Spiriva® and Respimat®:
- Prepare before first use or when puffer has not been used for more than 21 days. Spray towards the ground until mist is seen. Once the mist is seen, repeat 3 more times. If it has been more than 3 days since it has been used, spray once at the ground.
- Keep out of your child’s eyes.
- Follow how to clean carefully.
- After all sprays have been used, the puffer (inhaler) will lock.
What do I do if my child misses a dose?
- Give a missed dose as soon as you think about it.
- If it is close to the time for your child’s next dose, skip the missed dose and go back to your child’s normal time.
- Do not give 2 doses at the same time or extra doses.
How do I store and/or throw out this drug?
- Store at room temperature.
- Store in a dry place. Do not store in a bathroom.
- Keep all drugs out of the reach of children and pets.
- Check with your pharmacist about how to throw out unused drugs.
Capsules for breathing in:
- Store capsules in the original container. Use right after opening.
Spiriva® and Respimat®:
- After putting together, throw away the puffer (inhaler) 3 months after first use or when the puffer (inhaler) locks.
General drug facts
- If your child’s symptoms or health problems do not get better or if they become worse, call your child’s doctor.
- Do not share your child’s drug with others and do not give anyone else’s drug to your child.
- Keep a list of all your child’s drugs (prescription, natural products, vitamins, OTC) with you. Give this list to your child’s doctor.
- Talk with your child’s doctor before giving your child any new drug, including prescription or OTC, natural products, or vitamins.
- Some drugs may have another patient information leaflet. If you have any questions about this drug, please talk with your child’s doctor, pharmacist, or other health care provider.
- If you think there has been an overdose, call your poison control center or get medical care right away. Be ready to tell or show what was taken, how much, and when it happened.

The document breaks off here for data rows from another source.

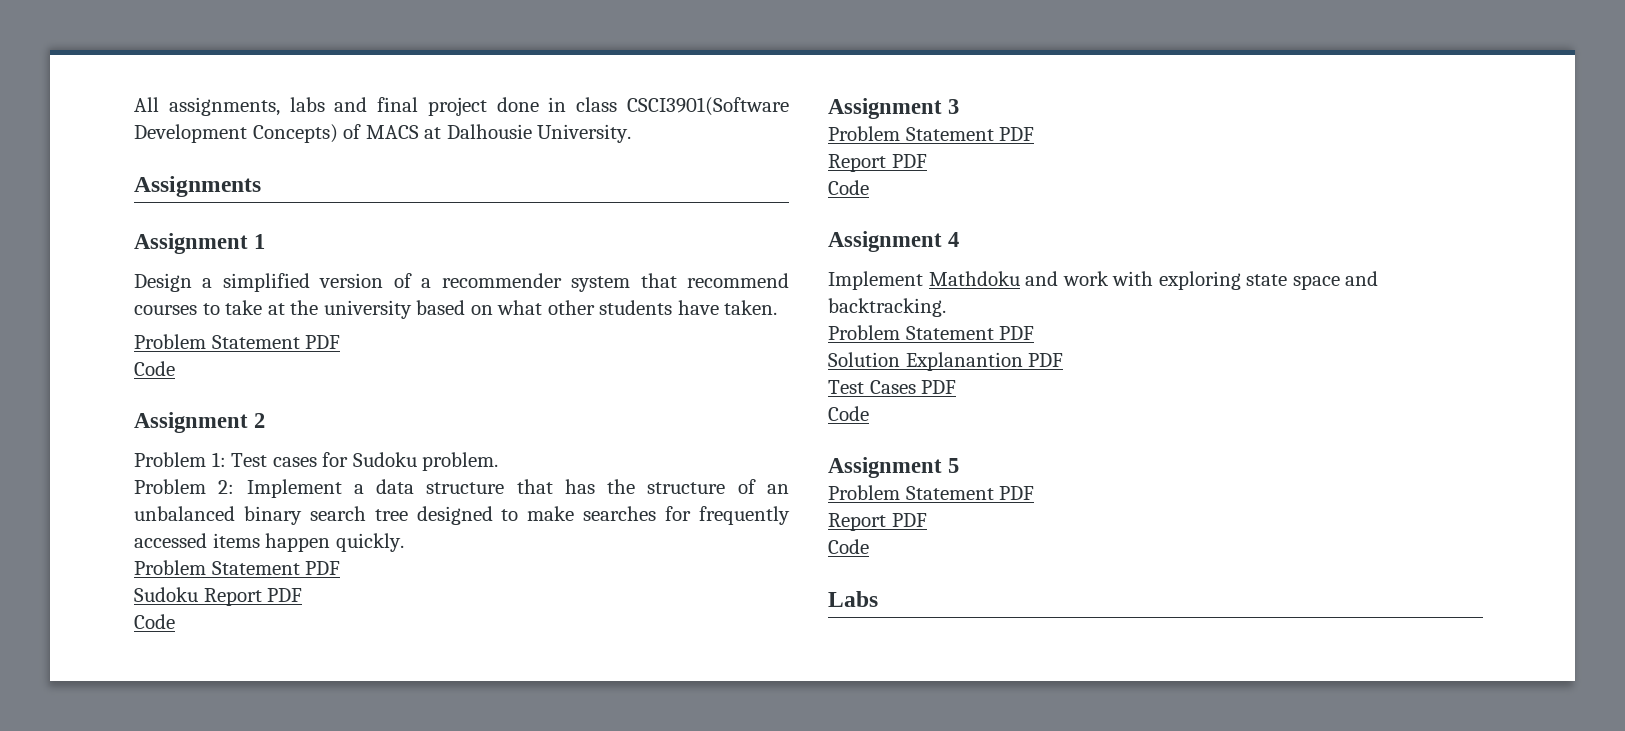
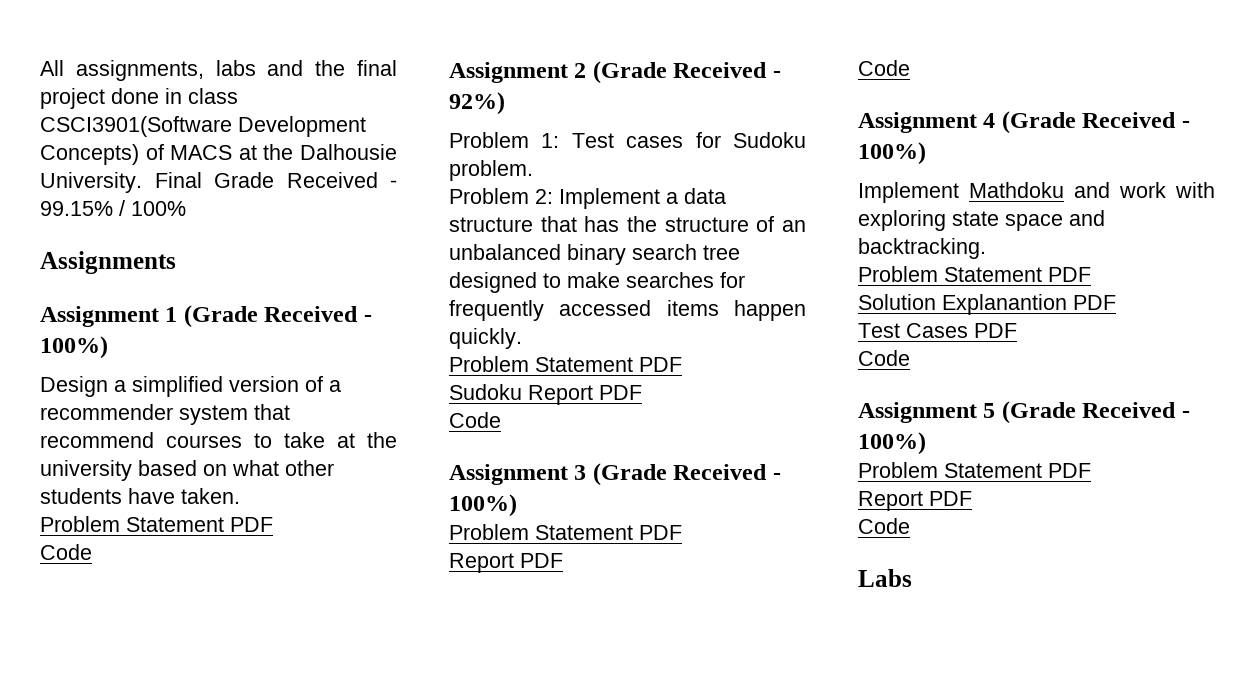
(368, 104) none -> [315,60,346,76] the
(442, 133) none -> [263,144,294,160] the
(632, 133) none -> [154,172,397,188] [40,200,186,216] Final Grade Received - 99.15% / 100%
(266, 241) none -> [183,305,372,328] [40,336,108,359] (Grade Received - 100%)
(266, 420) none -> [592,61,781,84] [449,92,505,115] (Grade Received - 92%)
(960, 106) none -> [592,463,781,486] [449,494,517,517] (Grade Received - 100%)
(960, 239) none -> [1001,111,1190,134] [858,142,926,165] (Grade Received - 100%)
(960, 465) none -> [1001,401,1190,424] [858,432,926,455] (Grade Received - 100%)

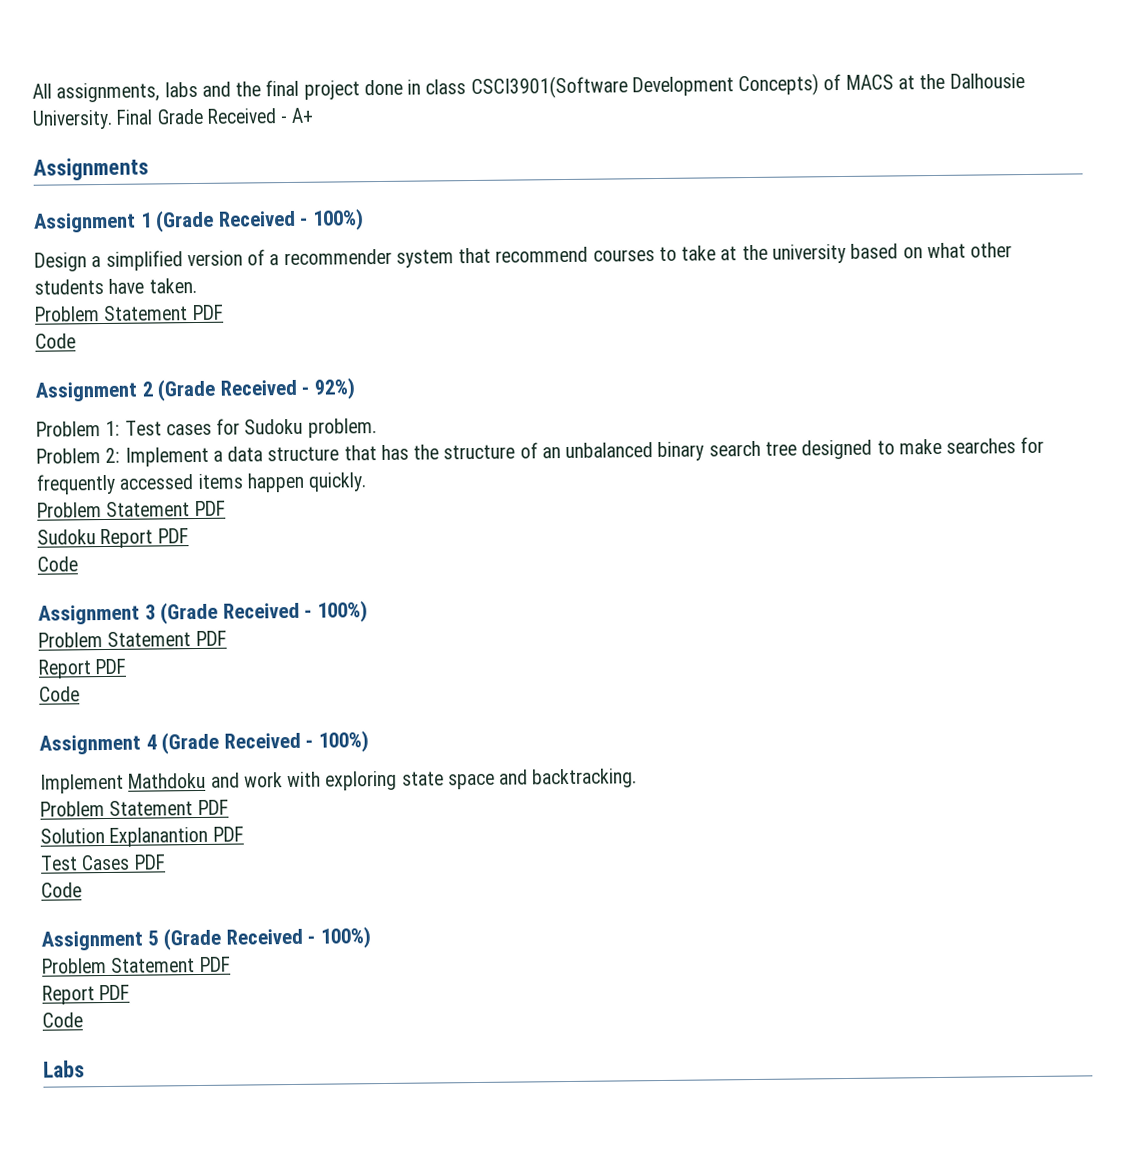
[40,200,186,216] 99.15% / 100% -> [291,107,315,123] A+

Consumer Information Use and Disclaimer
This information should not be used to decide whether or not to take this medicine or any other medicine. Only the healthcare provider has the knowledge and training to decide which medicines are right for a specific patient. This information does not endorse any medicine as safe, effective, or approved for treating any patient or health condition. This is only a brief summary of general information about this medicine. It does NOT include all information about the possible uses, directions, warnings, precautions, interactions, adverse effects, or risks that may apply to this medicine. This information is not specific medical advice and does not replace information you receive from the healthcare provider. You must talk with the healthcare provider for complete information about the risks and benefits of using this medicine.